The records sit below. Return every line in them that holds the word "TODO".

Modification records
*** Block opens ***

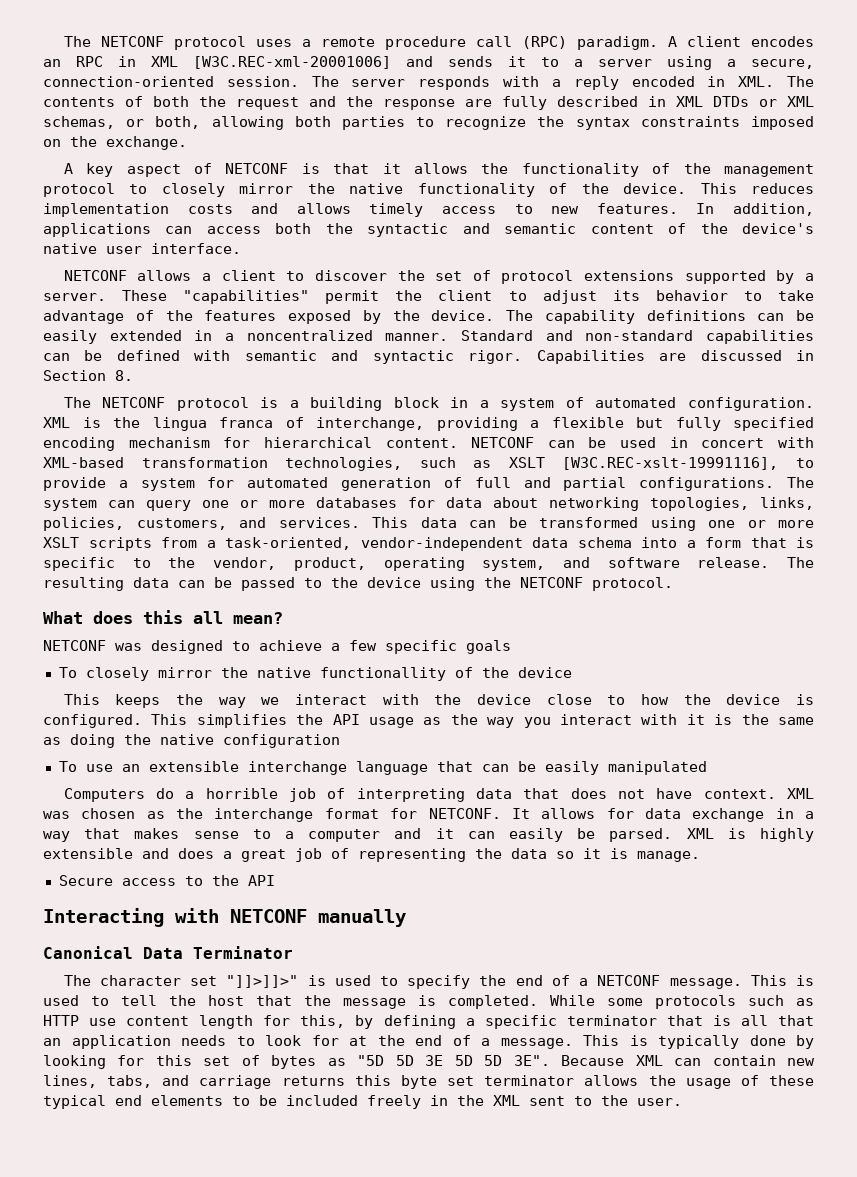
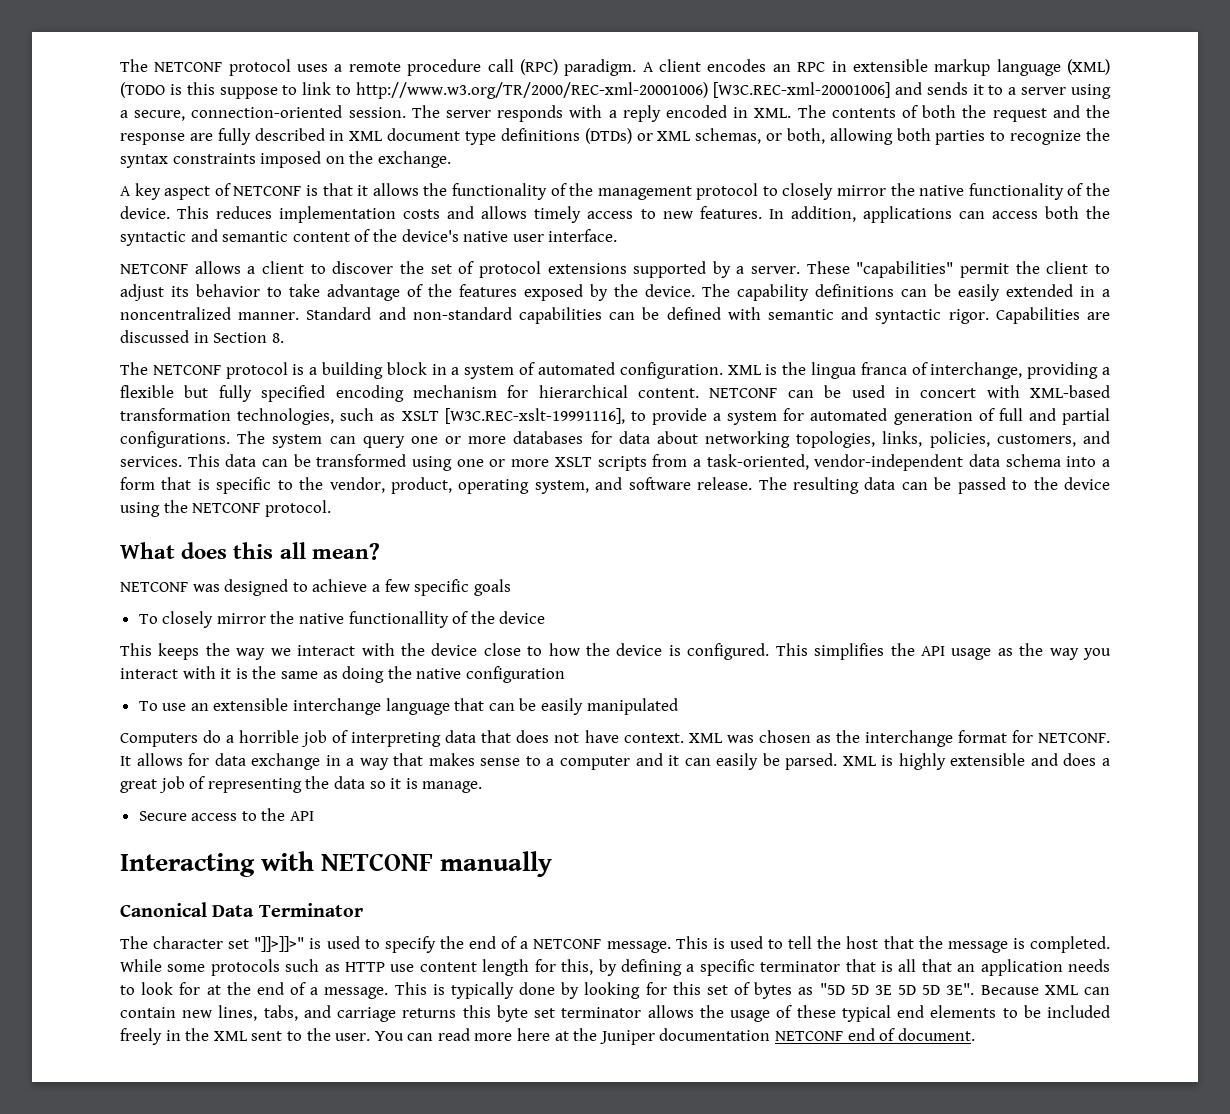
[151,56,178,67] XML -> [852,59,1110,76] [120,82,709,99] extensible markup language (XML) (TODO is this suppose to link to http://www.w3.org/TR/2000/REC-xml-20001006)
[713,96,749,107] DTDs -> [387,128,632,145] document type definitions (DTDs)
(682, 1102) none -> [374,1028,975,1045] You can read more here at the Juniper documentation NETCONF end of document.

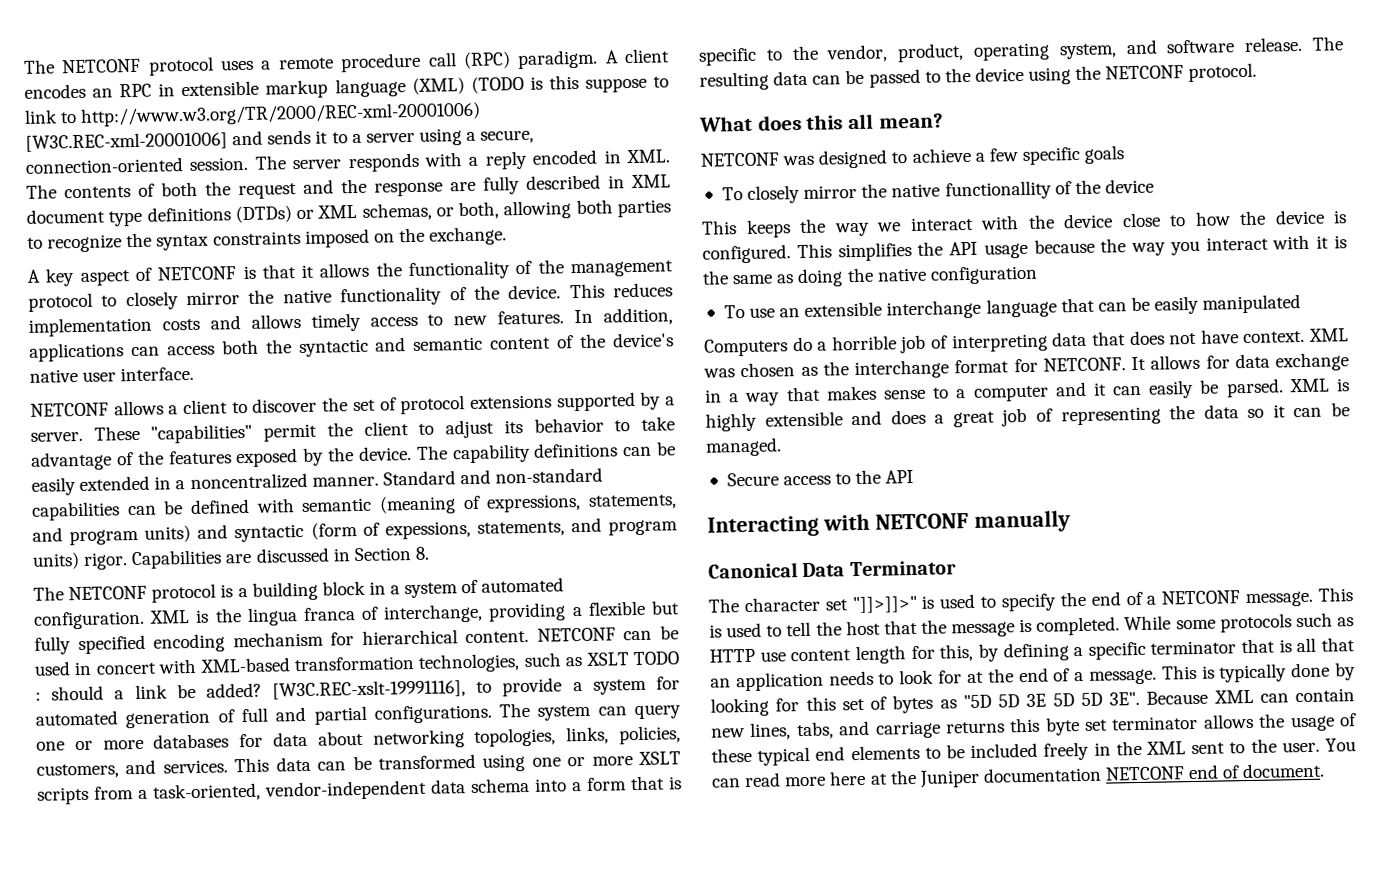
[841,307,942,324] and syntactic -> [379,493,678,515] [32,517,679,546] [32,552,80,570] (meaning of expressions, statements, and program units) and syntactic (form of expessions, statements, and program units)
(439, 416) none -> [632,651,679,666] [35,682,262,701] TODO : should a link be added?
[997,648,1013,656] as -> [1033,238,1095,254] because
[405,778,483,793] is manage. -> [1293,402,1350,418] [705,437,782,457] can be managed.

*** Block closes ***

**TASK ANSWER**
[151,56,178,67] XML -> [852,59,1110,76] [120,82,709,99] extensible markup language (XML) (TODO is this suppose to link to http://www.w3.org/TR/2000/REC-xml-20001006)
(439, 416) none -> [632,651,679,666] [35,682,262,701] TODO : should a link be added?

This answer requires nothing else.